→ What you have to do: Locate the word "background" in the data below, then copy every line that holds it.

→ Records to use:

= Beginning of Section =

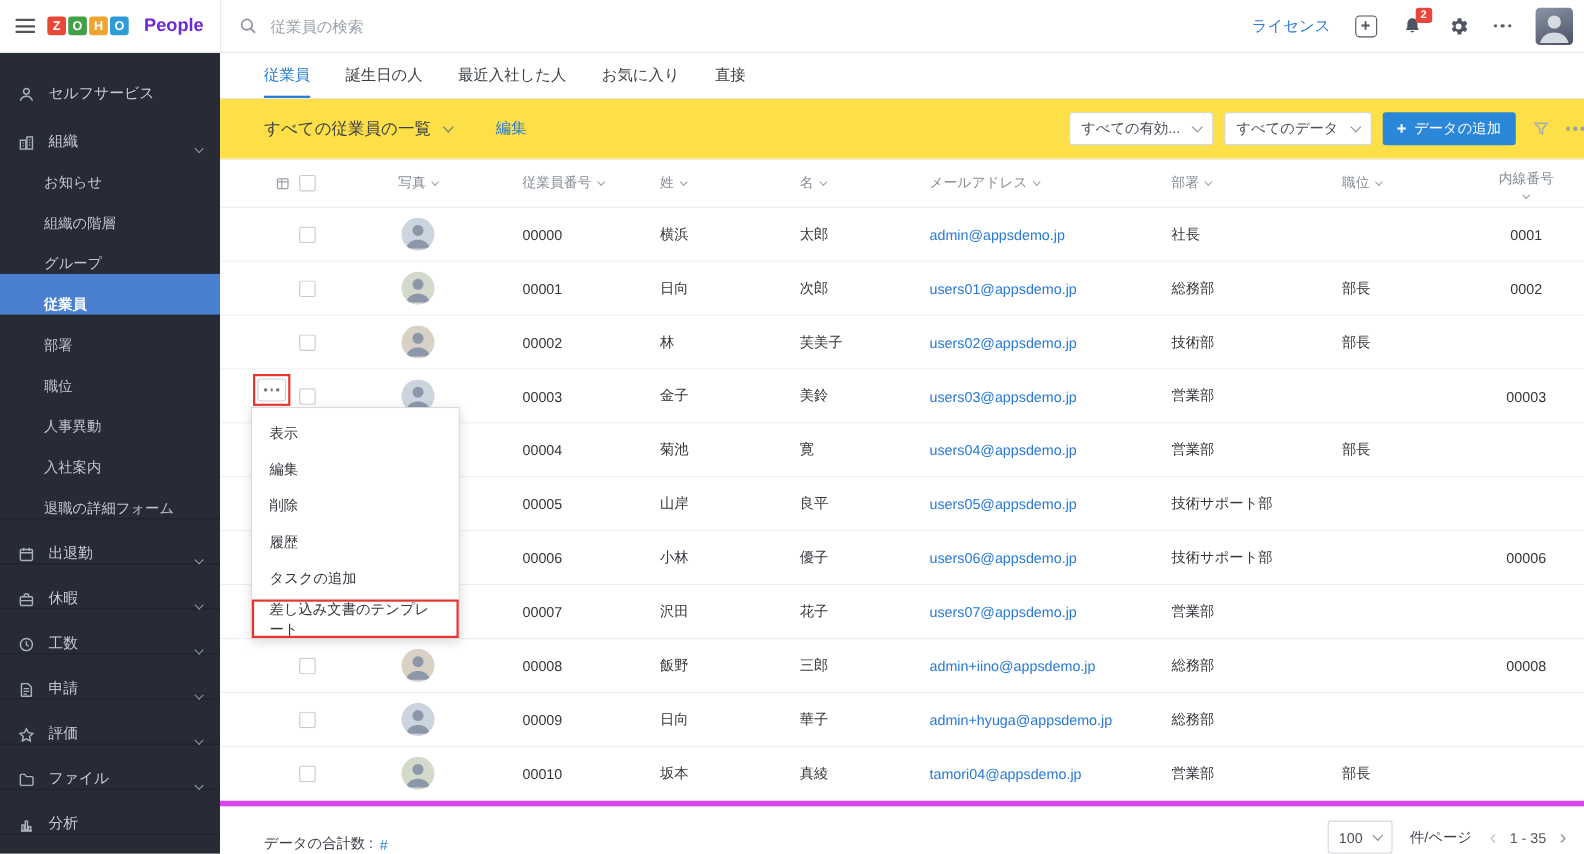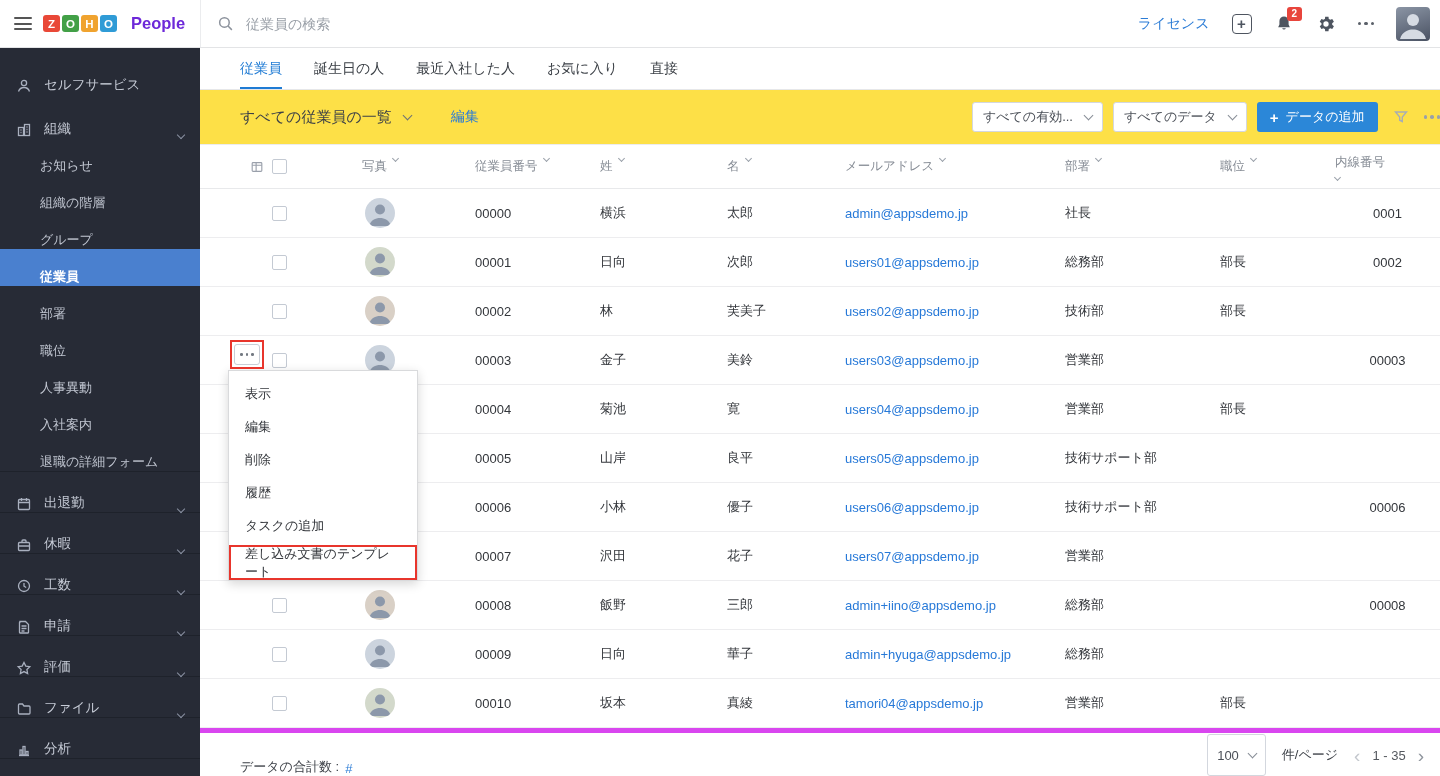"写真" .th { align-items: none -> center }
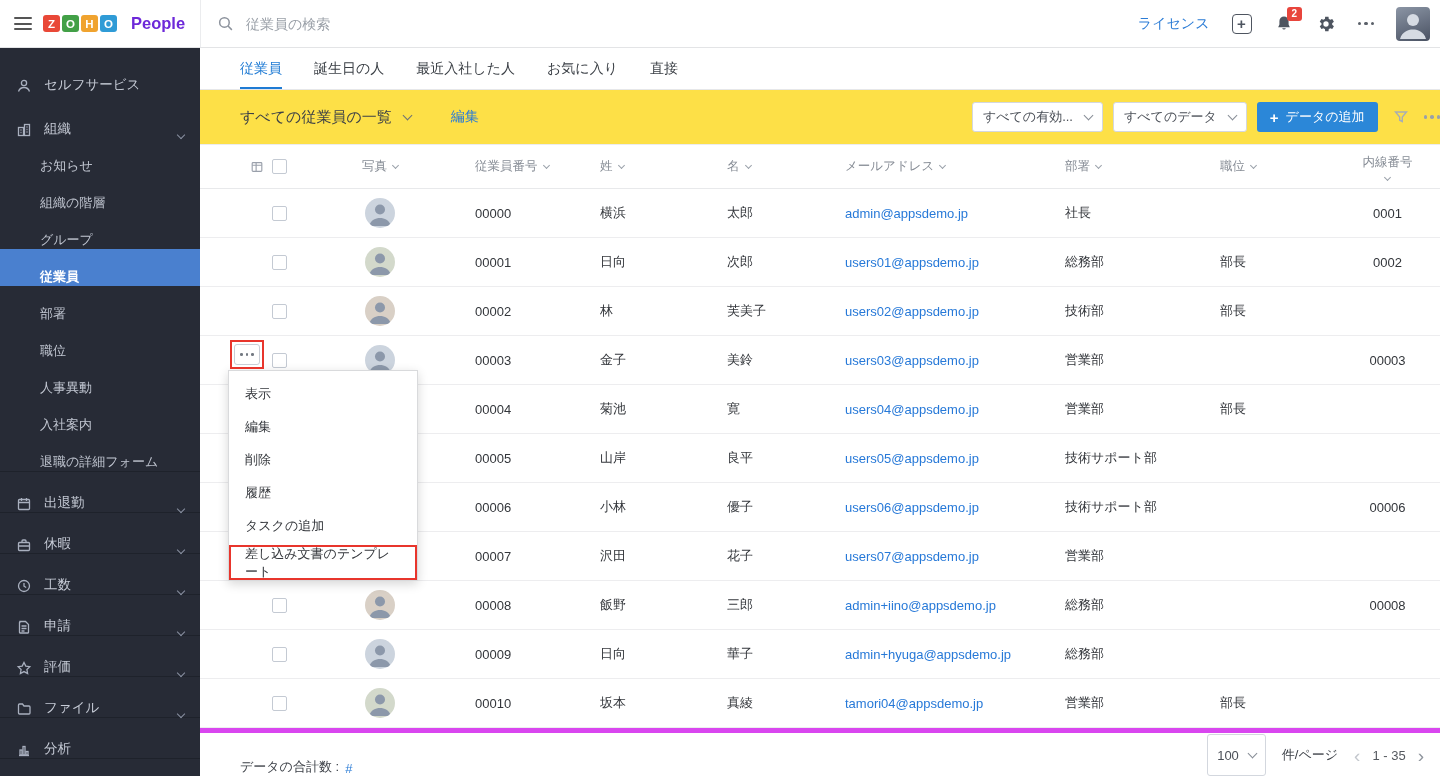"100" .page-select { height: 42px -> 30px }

= End of Section =
= Beginning of Section =

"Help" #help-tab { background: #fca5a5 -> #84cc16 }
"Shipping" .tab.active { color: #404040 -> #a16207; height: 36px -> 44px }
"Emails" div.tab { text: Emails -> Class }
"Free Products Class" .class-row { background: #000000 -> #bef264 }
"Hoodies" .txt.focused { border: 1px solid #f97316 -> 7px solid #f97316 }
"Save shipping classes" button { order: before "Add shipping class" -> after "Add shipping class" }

= End of Section =
= Beginning of Section =

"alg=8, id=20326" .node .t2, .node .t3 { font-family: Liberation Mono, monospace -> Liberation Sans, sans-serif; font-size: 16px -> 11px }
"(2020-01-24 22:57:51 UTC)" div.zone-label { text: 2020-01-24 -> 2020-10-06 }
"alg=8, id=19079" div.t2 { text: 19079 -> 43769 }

= End of Section =

→ Exercise output:
"Help" #help-tab { background: #fca5a5 -> #84cc16 }
"Free Products Class" .class-row { background: #000000 -> #bef264 }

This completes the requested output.